Annual macroeconomic data, such as national accounts and GDP, are often revised when new yearly aggregates are released. Statistical offices typically revise figures for the most recent two to three years, while older data remains unchanged unless there is a major methodological update.
Example: The Swiss Federal Statistical Office (SFSO) revises past two years of annual GDP each August.
Concepts and methodologies used in national accounts evolve over time to comply with new international standards and improve accuracy. Benchmark revisions introduce major changes that may affect the entire historical time series.
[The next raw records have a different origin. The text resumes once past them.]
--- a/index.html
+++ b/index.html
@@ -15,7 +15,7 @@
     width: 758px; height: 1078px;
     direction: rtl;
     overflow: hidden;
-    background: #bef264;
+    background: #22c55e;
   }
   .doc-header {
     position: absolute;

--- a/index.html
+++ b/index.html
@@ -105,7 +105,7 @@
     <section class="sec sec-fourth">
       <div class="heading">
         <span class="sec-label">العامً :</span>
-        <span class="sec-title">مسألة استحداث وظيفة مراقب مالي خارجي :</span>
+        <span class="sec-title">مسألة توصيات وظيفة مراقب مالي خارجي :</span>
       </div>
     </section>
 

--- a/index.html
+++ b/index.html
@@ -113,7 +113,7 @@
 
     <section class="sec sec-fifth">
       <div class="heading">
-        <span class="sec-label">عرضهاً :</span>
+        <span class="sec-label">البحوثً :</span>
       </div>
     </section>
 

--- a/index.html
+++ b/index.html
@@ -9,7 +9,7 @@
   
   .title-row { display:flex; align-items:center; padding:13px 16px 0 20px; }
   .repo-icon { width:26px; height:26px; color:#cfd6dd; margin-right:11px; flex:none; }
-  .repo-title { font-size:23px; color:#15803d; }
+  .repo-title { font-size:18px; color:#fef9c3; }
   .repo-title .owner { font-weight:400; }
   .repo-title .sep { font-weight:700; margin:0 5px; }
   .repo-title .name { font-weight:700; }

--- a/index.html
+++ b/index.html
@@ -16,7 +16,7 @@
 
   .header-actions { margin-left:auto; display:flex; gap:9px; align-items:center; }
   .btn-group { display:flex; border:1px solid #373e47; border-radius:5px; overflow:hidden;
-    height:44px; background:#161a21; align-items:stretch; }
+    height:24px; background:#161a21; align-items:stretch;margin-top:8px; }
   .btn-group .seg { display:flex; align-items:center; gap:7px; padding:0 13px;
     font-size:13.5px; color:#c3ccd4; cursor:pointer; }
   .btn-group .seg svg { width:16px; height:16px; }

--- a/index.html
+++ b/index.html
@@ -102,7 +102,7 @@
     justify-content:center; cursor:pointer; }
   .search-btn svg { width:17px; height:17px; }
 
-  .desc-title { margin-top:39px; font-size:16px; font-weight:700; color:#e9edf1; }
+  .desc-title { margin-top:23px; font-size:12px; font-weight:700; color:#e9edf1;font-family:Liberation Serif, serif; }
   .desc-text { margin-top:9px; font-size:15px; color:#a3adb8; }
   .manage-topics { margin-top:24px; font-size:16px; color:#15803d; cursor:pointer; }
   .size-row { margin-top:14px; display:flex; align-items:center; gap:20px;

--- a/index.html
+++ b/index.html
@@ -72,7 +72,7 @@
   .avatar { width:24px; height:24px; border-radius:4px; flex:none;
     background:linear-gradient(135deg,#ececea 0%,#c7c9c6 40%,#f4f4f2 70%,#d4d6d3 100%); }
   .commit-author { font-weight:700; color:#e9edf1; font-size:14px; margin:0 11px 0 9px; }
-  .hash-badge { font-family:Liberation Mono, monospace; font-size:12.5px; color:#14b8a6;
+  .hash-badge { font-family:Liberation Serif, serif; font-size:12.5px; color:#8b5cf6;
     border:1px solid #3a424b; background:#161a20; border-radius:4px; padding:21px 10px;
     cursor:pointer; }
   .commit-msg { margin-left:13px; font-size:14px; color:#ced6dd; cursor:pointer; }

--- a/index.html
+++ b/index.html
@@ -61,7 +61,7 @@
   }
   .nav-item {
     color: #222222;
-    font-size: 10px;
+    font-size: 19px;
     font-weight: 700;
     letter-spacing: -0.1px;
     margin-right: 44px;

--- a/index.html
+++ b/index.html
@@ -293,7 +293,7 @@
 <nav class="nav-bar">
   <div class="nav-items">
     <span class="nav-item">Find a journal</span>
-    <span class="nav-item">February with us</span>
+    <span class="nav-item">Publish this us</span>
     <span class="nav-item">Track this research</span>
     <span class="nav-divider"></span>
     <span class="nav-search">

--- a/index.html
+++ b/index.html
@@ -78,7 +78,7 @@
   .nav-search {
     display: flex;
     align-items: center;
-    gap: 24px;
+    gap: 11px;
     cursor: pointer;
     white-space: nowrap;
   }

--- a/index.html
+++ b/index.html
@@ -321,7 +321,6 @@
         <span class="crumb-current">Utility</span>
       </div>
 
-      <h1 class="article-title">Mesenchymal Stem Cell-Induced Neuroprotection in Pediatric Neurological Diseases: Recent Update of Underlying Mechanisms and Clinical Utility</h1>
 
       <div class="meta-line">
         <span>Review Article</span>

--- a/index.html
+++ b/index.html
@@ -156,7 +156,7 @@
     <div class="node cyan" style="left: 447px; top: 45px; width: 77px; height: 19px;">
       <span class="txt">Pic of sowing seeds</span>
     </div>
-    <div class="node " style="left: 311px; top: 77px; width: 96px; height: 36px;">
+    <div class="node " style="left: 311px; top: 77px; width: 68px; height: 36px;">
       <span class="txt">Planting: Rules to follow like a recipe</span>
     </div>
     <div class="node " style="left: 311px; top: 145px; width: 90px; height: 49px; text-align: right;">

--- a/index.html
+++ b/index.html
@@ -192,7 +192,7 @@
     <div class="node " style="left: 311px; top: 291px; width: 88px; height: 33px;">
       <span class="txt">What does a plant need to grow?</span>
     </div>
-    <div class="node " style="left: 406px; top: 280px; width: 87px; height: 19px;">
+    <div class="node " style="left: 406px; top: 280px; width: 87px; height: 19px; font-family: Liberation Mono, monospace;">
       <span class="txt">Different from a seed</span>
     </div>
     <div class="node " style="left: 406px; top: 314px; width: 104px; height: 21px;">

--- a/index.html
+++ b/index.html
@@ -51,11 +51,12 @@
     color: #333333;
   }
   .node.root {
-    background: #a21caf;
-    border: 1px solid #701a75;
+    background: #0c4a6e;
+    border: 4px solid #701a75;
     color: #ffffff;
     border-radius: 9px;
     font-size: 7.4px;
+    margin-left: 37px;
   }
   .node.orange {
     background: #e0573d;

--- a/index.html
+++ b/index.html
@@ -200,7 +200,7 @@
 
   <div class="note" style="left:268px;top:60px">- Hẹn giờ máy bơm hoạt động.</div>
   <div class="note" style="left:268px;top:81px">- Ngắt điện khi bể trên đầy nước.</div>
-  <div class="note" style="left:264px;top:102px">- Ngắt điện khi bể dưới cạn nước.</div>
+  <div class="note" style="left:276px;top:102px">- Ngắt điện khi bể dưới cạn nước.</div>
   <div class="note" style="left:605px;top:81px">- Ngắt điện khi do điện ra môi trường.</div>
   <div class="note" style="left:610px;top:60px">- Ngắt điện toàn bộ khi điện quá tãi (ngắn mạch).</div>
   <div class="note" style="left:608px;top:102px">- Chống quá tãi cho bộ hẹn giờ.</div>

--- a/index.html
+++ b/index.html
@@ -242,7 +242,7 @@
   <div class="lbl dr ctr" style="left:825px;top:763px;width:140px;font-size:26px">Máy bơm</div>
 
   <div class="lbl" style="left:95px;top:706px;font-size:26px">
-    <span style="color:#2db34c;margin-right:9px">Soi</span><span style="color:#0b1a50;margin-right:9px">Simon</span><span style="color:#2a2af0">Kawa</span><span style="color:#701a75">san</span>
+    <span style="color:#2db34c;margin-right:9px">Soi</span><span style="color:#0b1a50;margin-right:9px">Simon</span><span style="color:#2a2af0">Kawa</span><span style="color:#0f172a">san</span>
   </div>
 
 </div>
Examples of benchmark revisions in Swiss GDP measurement:
| Year | Major Change |
|---|---|
| 2004 | Adjustments to European System of Accounts (ESA 1995) |
| 2009 | Shift from direct to indirect seasonal adjustment |
| 2014 | Transition to ESA 2010 standards |
These revisions can significantly alter growth rates, levels, and historical trends.
Even when large-scale benchmark revisions do not occur, statistical agencies continuously refine their estimation methods:
Example: Changes in how consumer confidence indexes are incorporated into GDP forecasts.
Revisions can occur due to simple technical adjustments, including:
Example: The Bureau of Labor Statistics (BLS) revises employment data as late reports from firms are incorporated.
Unforeseen economic events often require large-scale revisions due to structural breaks in economic activity.
Examples:
These events create higher-than-normal uncertainty, necessitating frequent revisions.
The adoption of big data, machine learning, and AI in economic statistics has introduced new ways to process and analyze data. These technological advances can lead to revisions as agencies shift to more sophisticated data integration methods.
Example: Nowcasting models using high-frequency data (e.g., credit card transactions) influence revisions in real-time GDP estimates.
The notation follows standard conventions in the literature:
For example: \( y_1^t \) is the estimate available at time \( t \) of the value of variable \( y \) at time 1.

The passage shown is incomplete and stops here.